• EXTRACTED INFORMATION:
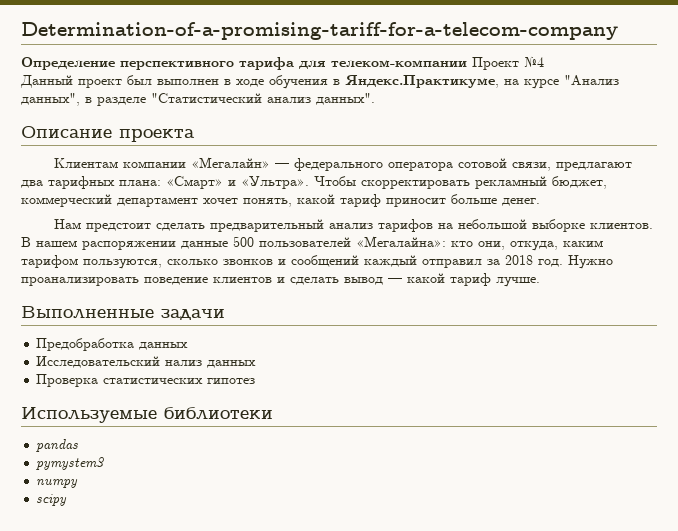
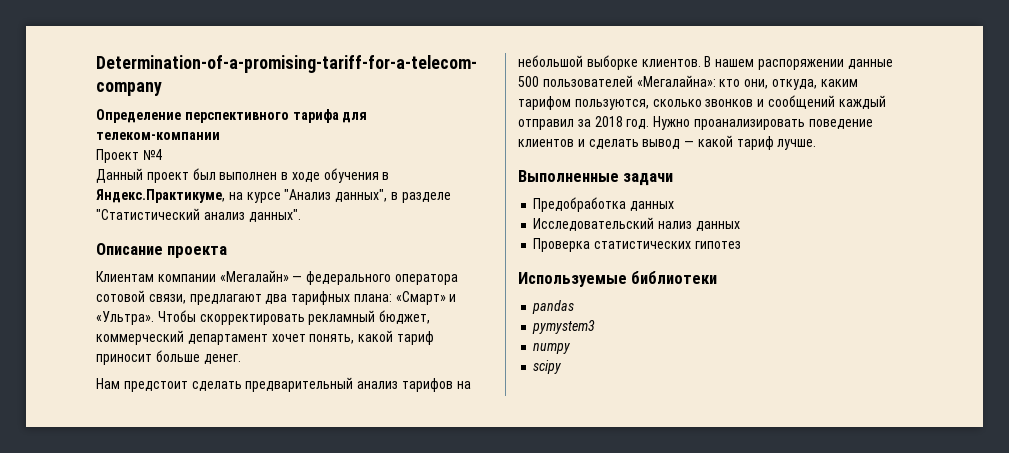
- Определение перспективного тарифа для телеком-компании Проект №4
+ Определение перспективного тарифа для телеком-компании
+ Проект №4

==

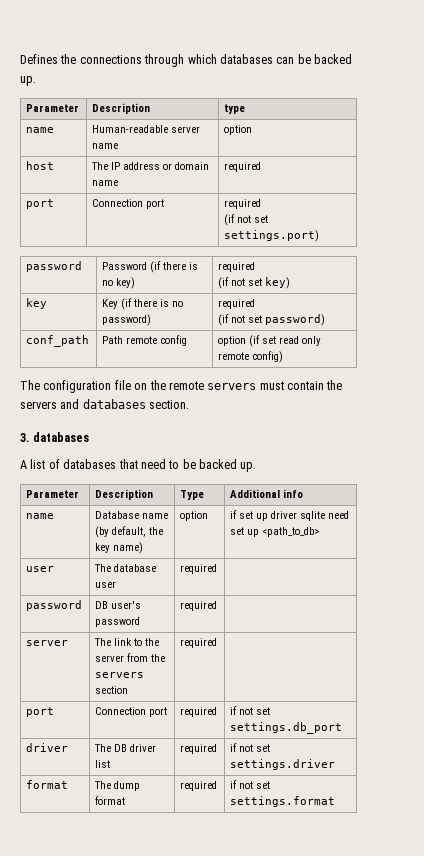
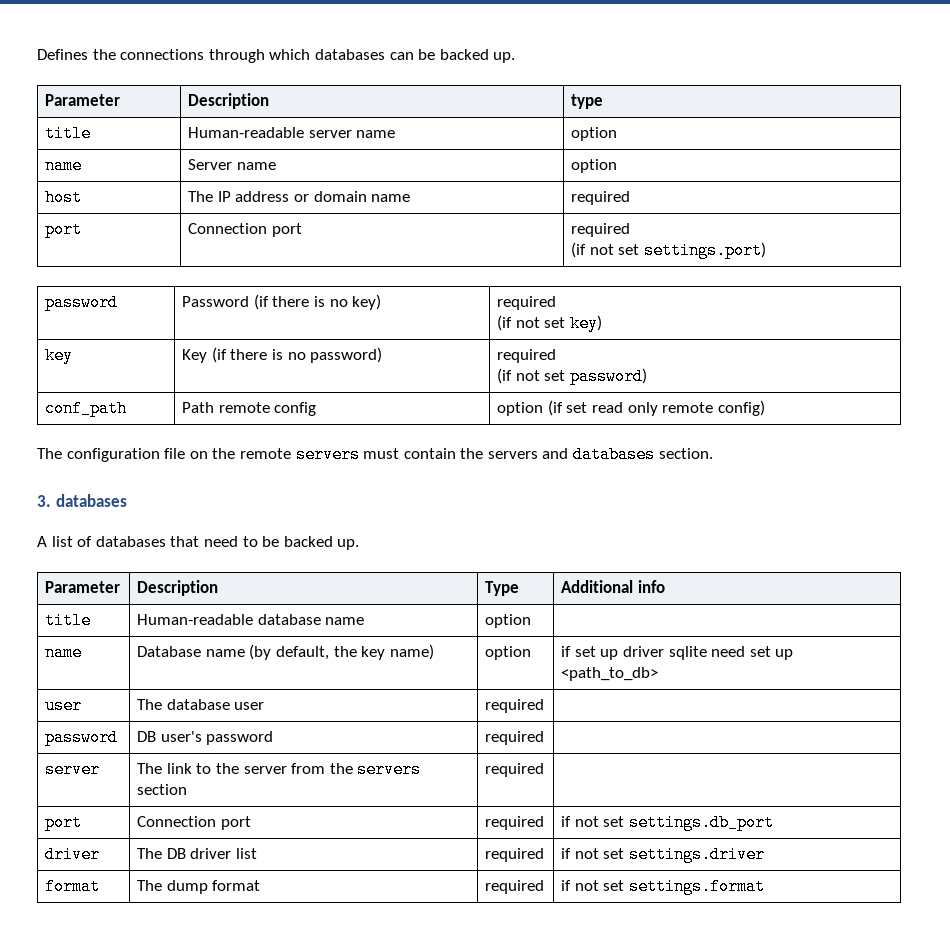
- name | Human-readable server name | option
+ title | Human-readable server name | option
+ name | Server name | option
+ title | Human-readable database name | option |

• TASK TO COMPLETE: Search the records line by line for the word "name" and copy every line where it appears.

• OUTPUT FOR THIS TASK:
- name | Human-readable server name | option
+ title | Human-readable server name | option
+ name | Server name | option
+ title | Human-readable database name | option |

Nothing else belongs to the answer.